-------- Data for this exercise

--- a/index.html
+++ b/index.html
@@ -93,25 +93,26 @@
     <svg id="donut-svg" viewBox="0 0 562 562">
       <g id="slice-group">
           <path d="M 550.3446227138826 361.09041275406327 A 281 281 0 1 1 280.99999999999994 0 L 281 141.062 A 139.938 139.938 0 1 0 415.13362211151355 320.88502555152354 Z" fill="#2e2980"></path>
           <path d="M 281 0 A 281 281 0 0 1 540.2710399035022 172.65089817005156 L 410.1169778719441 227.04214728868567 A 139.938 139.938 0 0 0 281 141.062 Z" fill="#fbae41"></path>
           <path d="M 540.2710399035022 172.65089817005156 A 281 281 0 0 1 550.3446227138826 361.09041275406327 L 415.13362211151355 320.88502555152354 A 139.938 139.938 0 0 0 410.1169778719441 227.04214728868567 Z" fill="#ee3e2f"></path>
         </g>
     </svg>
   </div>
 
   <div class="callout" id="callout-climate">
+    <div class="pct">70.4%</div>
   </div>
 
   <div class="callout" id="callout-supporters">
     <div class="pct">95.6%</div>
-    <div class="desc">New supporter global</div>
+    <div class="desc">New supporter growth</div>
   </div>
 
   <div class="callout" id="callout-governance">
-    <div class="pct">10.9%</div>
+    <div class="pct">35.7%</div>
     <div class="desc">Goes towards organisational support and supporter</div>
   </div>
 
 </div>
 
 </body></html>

----------------
-------- Data for this exercise

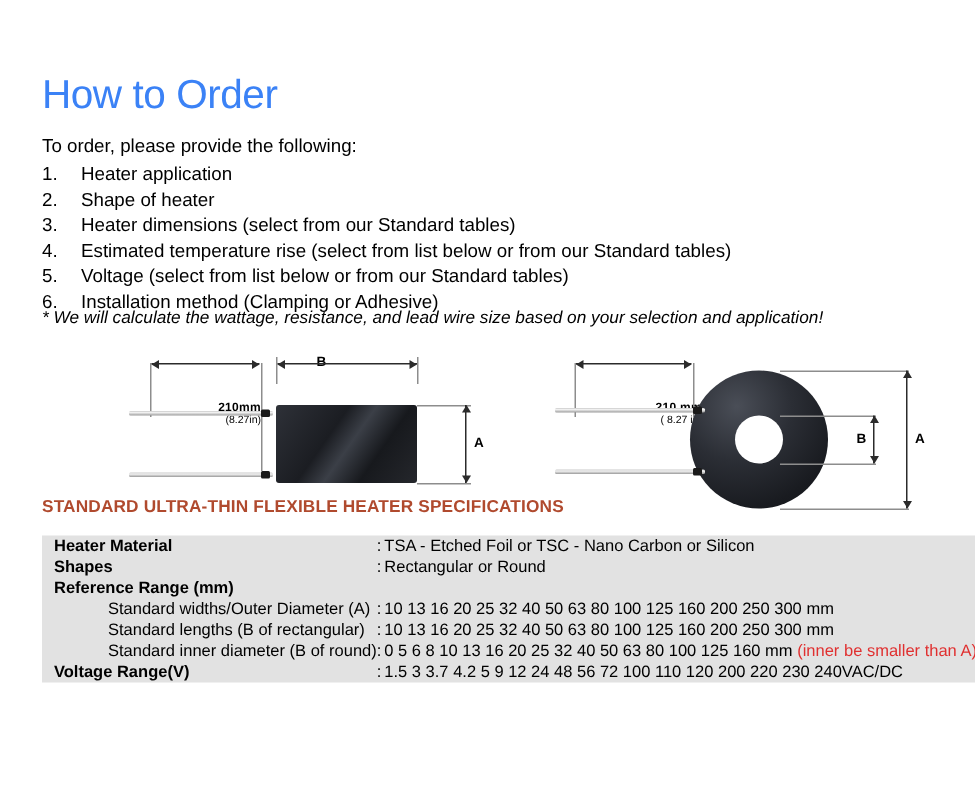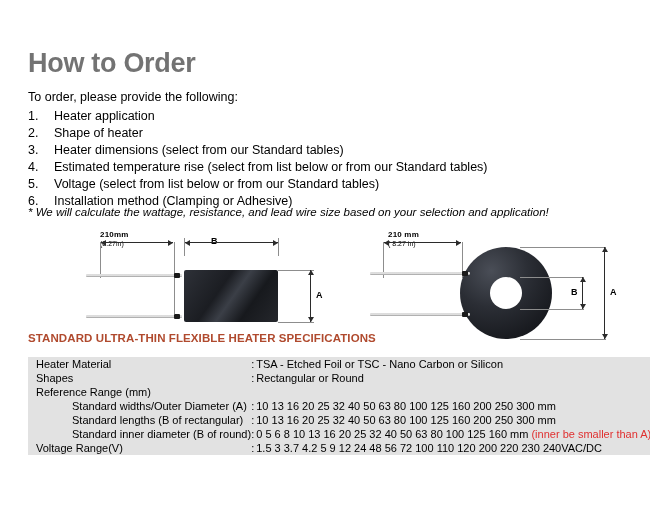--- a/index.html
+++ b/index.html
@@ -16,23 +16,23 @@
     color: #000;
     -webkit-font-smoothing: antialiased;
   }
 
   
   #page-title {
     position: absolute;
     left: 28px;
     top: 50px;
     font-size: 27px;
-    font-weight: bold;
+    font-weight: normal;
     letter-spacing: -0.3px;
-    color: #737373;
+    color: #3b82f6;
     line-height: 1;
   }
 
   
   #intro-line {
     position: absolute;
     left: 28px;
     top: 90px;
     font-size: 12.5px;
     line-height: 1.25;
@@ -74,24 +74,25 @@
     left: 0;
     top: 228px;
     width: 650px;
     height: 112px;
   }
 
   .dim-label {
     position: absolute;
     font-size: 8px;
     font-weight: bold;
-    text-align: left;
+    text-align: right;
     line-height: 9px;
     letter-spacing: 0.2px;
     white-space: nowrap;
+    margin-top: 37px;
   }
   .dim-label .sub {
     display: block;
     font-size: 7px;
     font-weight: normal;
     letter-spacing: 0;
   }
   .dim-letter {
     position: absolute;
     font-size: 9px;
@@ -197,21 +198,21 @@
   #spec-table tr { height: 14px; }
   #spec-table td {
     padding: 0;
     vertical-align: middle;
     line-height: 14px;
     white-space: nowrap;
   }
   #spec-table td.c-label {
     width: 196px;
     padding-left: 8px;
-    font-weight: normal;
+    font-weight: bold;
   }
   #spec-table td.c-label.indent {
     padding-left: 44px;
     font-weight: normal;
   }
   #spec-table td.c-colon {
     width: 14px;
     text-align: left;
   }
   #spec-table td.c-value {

----------------
-------- Data for this exercise

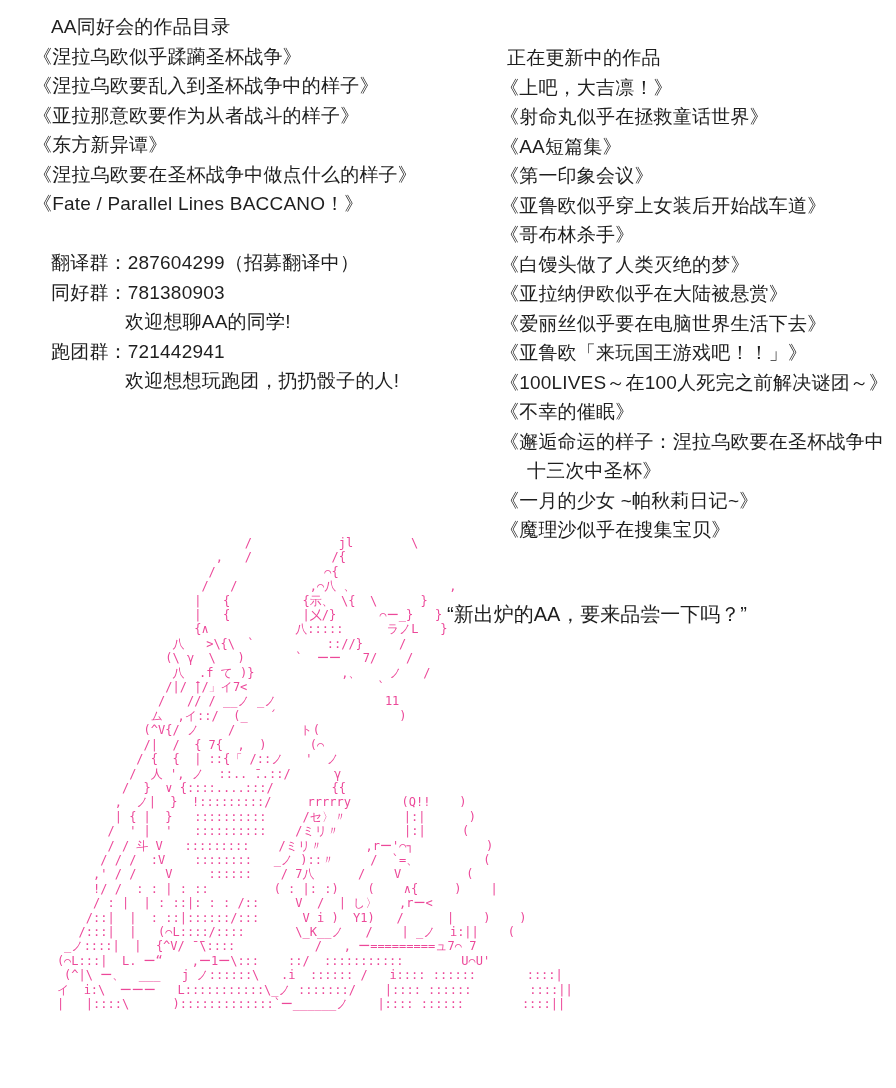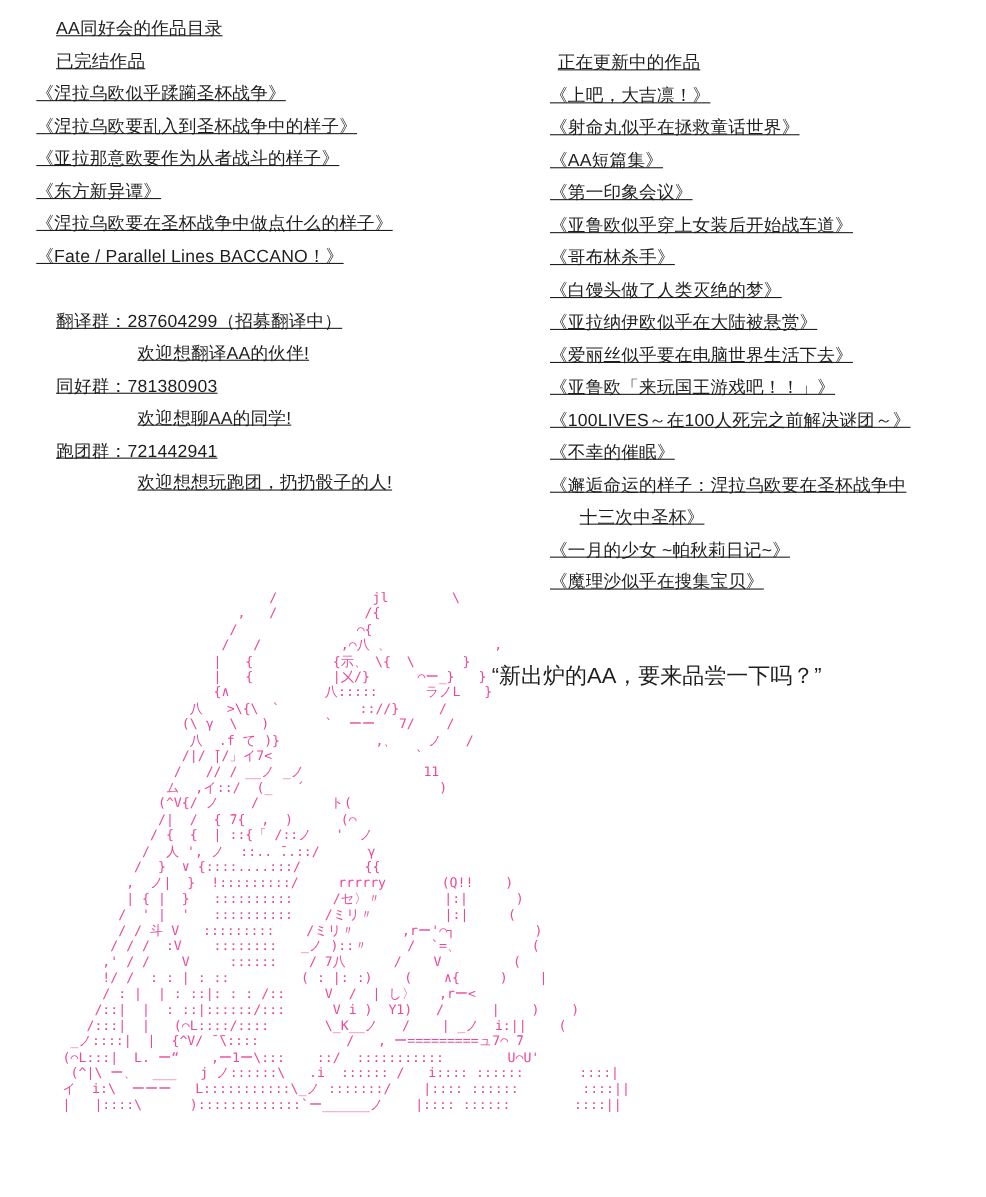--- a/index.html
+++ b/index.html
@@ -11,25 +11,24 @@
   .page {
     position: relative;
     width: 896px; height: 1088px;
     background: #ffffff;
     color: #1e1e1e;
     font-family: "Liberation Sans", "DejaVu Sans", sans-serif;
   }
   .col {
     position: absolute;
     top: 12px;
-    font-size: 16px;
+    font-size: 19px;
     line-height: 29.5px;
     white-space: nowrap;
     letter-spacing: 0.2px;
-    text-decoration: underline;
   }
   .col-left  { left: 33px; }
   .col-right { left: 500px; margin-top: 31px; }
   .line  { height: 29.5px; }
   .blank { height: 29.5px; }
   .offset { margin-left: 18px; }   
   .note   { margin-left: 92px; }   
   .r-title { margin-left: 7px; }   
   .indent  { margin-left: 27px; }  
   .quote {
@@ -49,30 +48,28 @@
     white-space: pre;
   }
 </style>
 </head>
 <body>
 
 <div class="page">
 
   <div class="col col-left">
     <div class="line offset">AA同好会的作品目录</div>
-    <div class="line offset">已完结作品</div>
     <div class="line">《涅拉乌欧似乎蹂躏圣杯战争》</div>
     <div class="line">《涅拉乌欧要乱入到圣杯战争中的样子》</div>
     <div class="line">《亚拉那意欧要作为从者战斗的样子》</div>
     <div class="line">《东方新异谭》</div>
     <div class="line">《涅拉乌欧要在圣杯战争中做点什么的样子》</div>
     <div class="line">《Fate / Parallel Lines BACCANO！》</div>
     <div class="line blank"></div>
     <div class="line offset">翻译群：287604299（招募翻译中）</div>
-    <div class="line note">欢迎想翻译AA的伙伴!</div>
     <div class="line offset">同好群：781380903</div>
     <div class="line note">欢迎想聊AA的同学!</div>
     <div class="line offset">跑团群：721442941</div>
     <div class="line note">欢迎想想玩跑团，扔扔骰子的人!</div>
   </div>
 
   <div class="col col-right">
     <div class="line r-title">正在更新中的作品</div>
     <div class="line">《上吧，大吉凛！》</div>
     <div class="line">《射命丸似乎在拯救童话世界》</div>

----------------

> Aim of the exercise:
Once you have located every line with the word "padding" in the material above, list those lines.

> Task result:
     padding: 0;
     padding-left: 8px;
     padding-left: 44px;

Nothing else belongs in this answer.